▶ _Task requirements_
Locate every line in the records below that holds the word "none" and return each one.

Data provided START

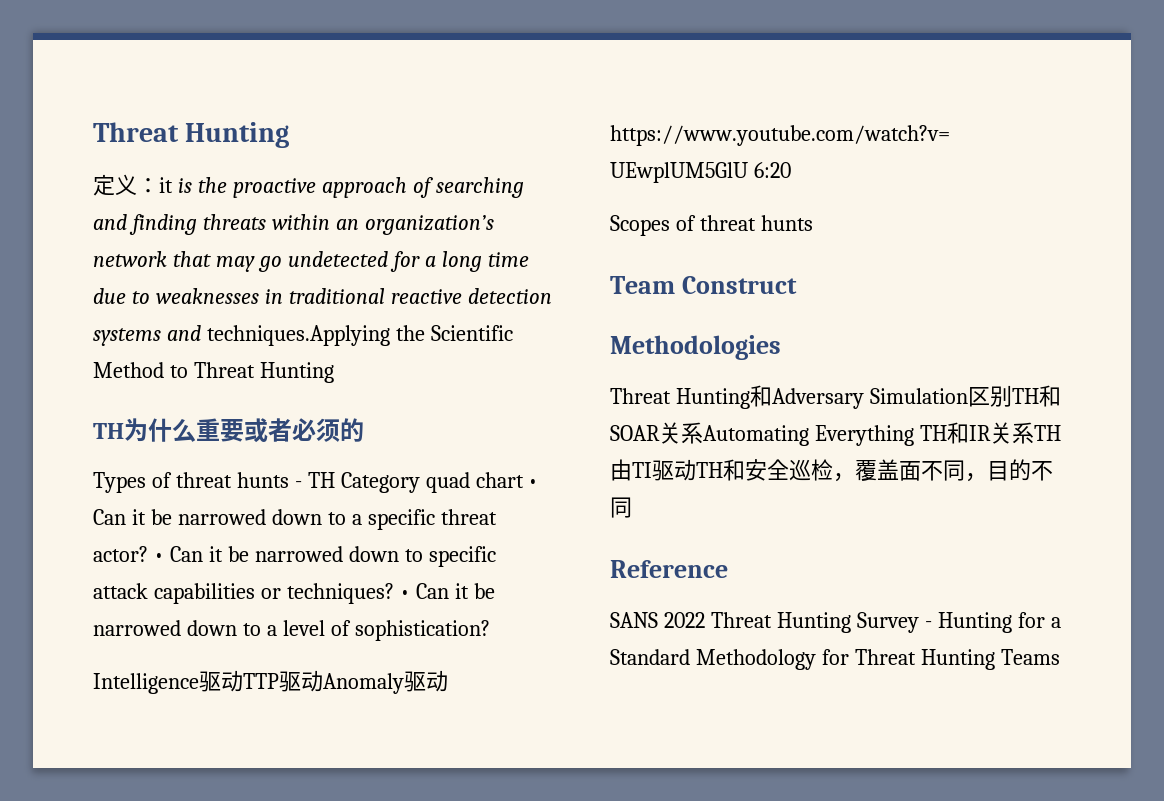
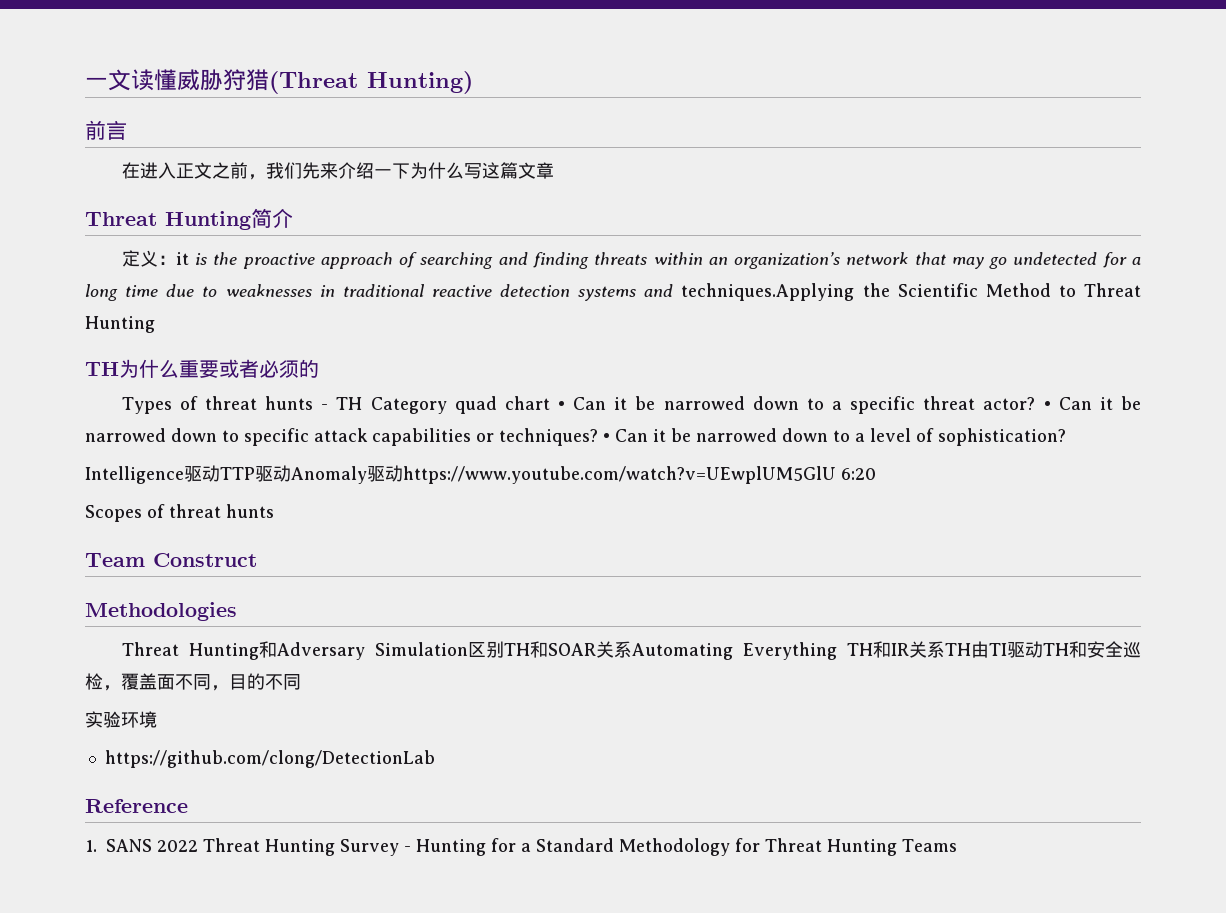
[93,122,290,148] Threat Hunting -> [85,69,473,94] [85,120,127,140] [121,162,554,180] [85,208,293,230] 一文读懂威胁狩猎(Threat Hunting) // 前言 // 在进入正文之前，我们先来介绍一下为什么写这篇文章 // Threat Hunting简介
(632, 507) none -> [85,711,157,728] [104,750,435,768] // 实验环境 // https://github.com/clong/DetectionLab
(728, 569) none -> [85,840,97,852] 1.

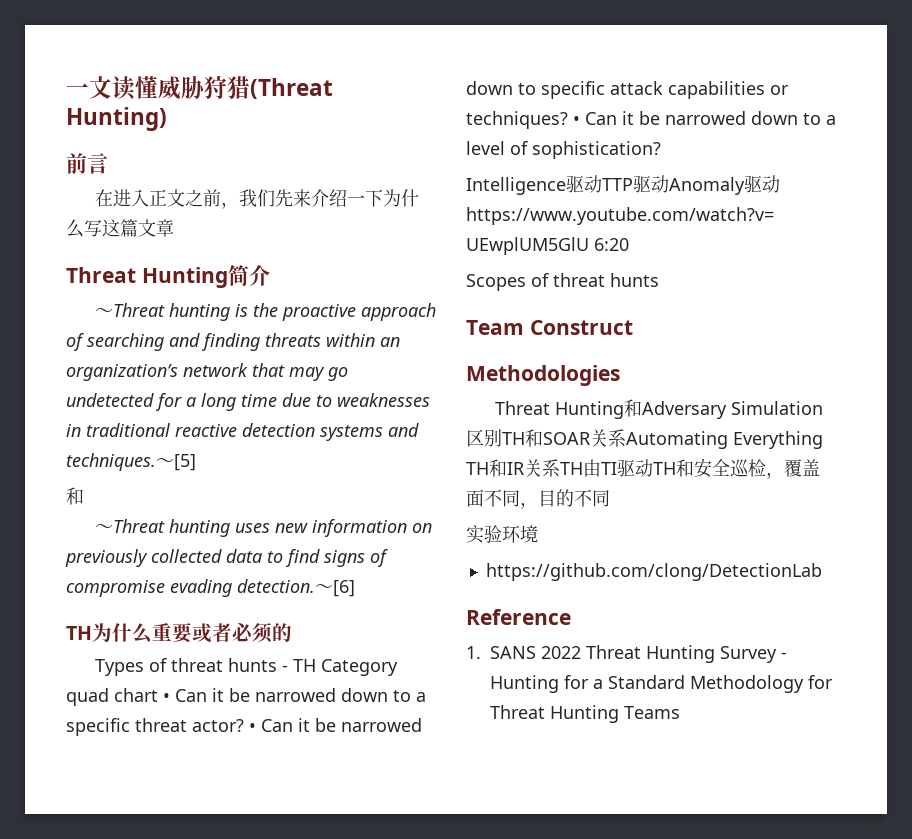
[121,250,189,267] 定义：it -> [94,303,230,321] ～Threat hunting
[681,283,1141,301] [85,316,155,333] techniques.Applying the Scientific Method to Threat Hunting -> [66,453,196,471] [66,487,84,505] [94,519,432,537] [65,549,388,567] [66,579,355,597] techniques.～[5] // 和 // ～Threat hunting uses new information on previously collected data to find signs of compromise evading detection.～[6]

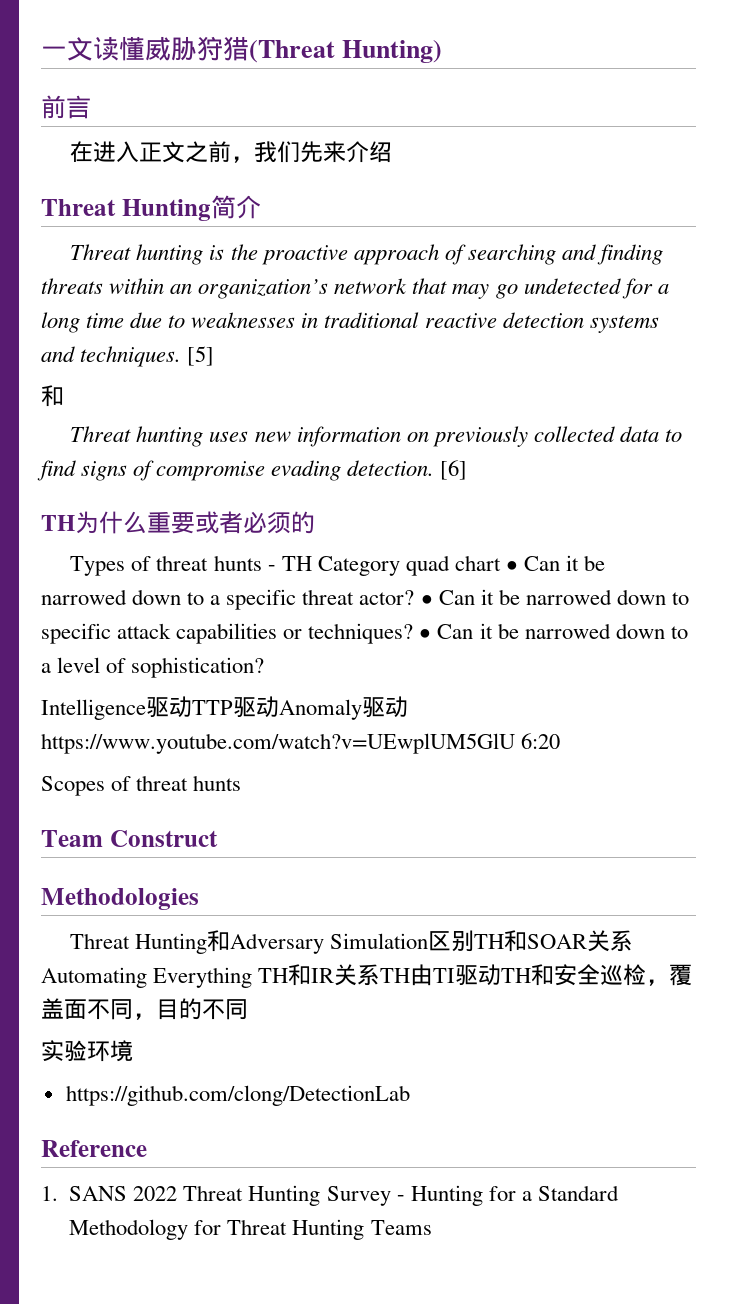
[346,189,419,207] [66,219,174,238] 一下为什么写这篇文章 -> (393, 152) none
[94,308,113,317] ～ -> (261, 207) none
[156,458,174,467] ～ -> (182, 356) none
[94,524,113,533] ～ -> (64, 396) none
[315,584,333,593] ～ -> (435, 468) none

Data provided END

▶ _Response area_
(632, 507) none -> [85,711,157,728] [104,750,435,768] // 实验环境 // https://github.com/clong/DetectionLab
(728, 569) none -> [85,840,97,852] 1.
[346,189,419,207] [66,219,174,238] 一下为什么写这篇文章 -> (393, 152) none
[94,308,113,317] ～ -> (261, 207) none
[156,458,174,467] ～ -> (182, 356) none
[94,524,113,533] ～ -> (64, 396) none
[315,584,333,593] ～ -> (435, 468) none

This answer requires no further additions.